The tank is at a well site owned by Ryan Exploration Inc., which has committed to cleaning up the mess. The site is among about 40 on the flood plain southwest of Williston shut down under state orders when the river started to rise in May. Some companies emptied storage tanks of oil and refilled them with water to hold them down in the high water.
"If everybody could have predicted how much water we were going to get, these wells could have been closed down sooner and theoretically all the oil pumped out of these tanks before they were flooded," State Water Quality Director Dennis Fewless said Friday.
State health officials said another company discovered the spill Wednesday and immediately started efforts to contain the oil and clean it up. Ryan Exploration crews also have been working at the site, said Kris Roberts, state environmental geologist.
"They've been extremely cooperative," Roberts said.
Ryan Exploration reported a minor spill in 2006, but there have been no major complaints against the Denver-based company, said Bruce Hicks, assistant director of the state's Oil and Gas Division.
"I haven't seen them on the radar before," Fewless said.

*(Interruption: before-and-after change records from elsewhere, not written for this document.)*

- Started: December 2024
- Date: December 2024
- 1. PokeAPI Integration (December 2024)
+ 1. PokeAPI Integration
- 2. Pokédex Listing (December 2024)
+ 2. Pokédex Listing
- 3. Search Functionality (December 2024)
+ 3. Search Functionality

The tank held 68 barrels of oil and at least 20 barrels are believed to have leaked. A barrel holds 42 gallons. Roberts said the tank stopped leaking when the level of oil inside reached the level of water outside. A second tank with 210 barrels of oil did not shift and was not leaking.
"There was potential to have more leaks out of those tanks," Fewless said. "It's the best we could hope for a bad situation."

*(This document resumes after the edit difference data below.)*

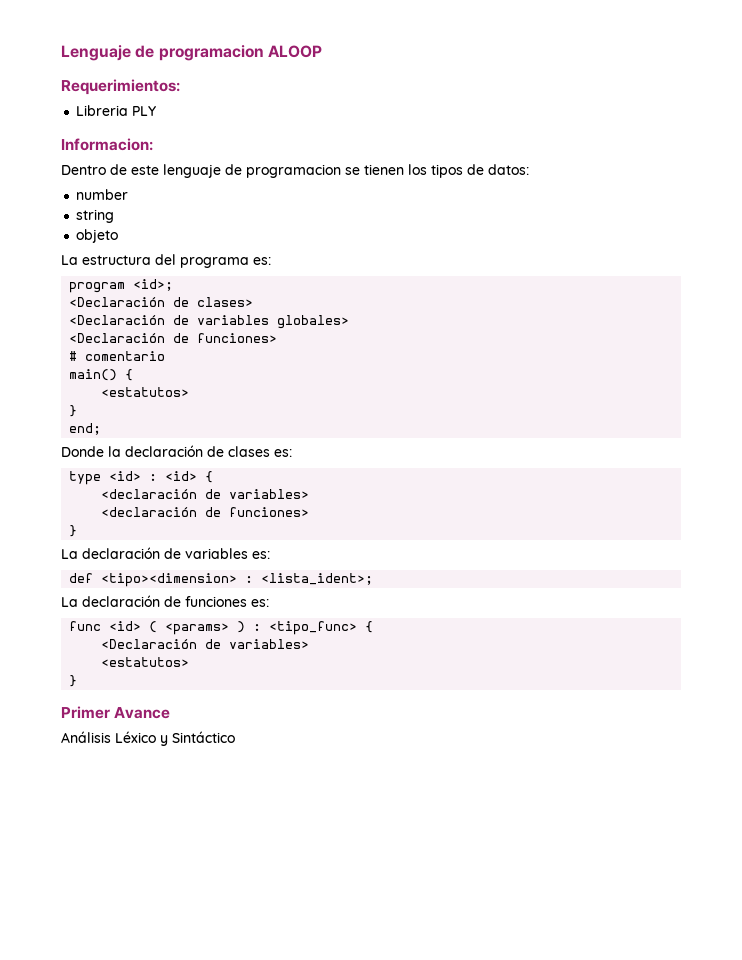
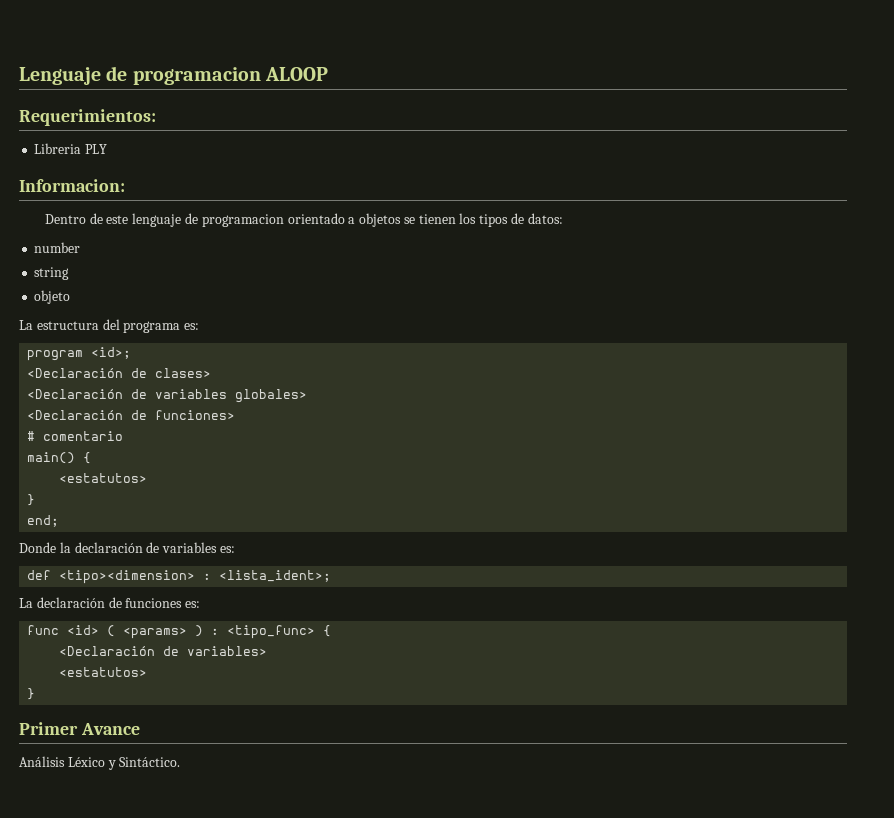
- Dentro de este lenguaje de programacion se tienen los tipos de datos:
+ Dentro de este lenguaje de programacion orientado a objetos se tienen los tipos de datos:
- Donde la declaración de clases es:
- type <id> : <id> {
- <declaración de variables>
- <declaración de funciones>
- }
- La declaración de variables es:
+ Donde la declaración de variables es:
- Análisis Léxico y Sintáctico
+ Análisis Léxico y Sintáctico.

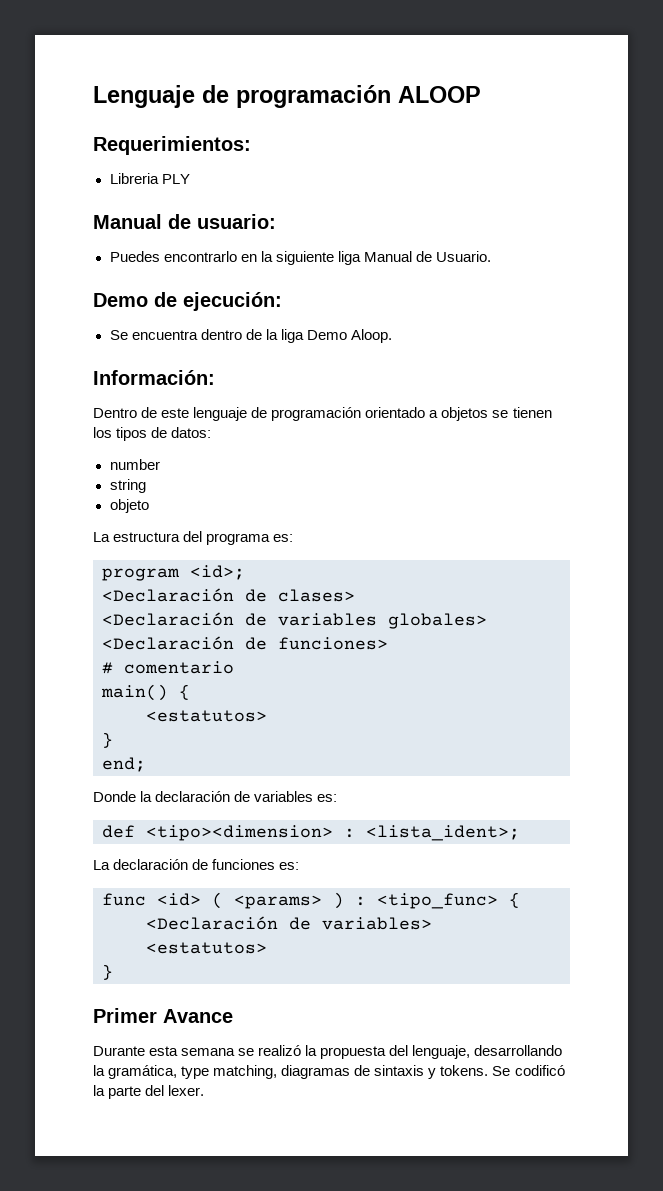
- Lenguaje de programacion ALOOP
+ Lenguaje de programación ALOOP
- Informacion:
+ Manual de usuario:
+ Puedes encontrarlo en la siguiente liga Manual de Usuario.
+ Demo de ejecución:
+ Se encuentra dentro de la liga Demo Aloop.
+ Información:
- Dentro de este lenguaje de programacion orientado a objetos se tienen los tipos de datos:
+ Dentro de este lenguaje de programación orientado a objetos se tienen los tipos de datos:
- Análisis Léxico y Sintáctico.
+ Durante esta semana se realizó la propuesta del lenguaje, desarrollando la gramática, type matching, diagramas de sintaxis y tokens. Se codificó la parte del lexer.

Said Roberts, "We dodged a bullet."
The North Dakota spill is much smaller than an estimated 42,000-gallon spill from a ruptured pipeline two weeks ago into the Yellowstone River in Montana.
Tim Ryan of Denver, owner of the site where the tank leaked, told The Bismarck Tribune it might not have been emptied because the water rose too fast.
"Clearly, I should have been more prepared, but it didn't occur to me that the water would go over our 10-foot-dike," Ryan said. "When I heard this, I felt terrible. I don't think I slept an hour (Wednesday) night."
Ryan estimated the cleanup cost at his well site at $500,000.
"We saw a couple of questionable spots, but my nightmare was that we would see one big slick," he said.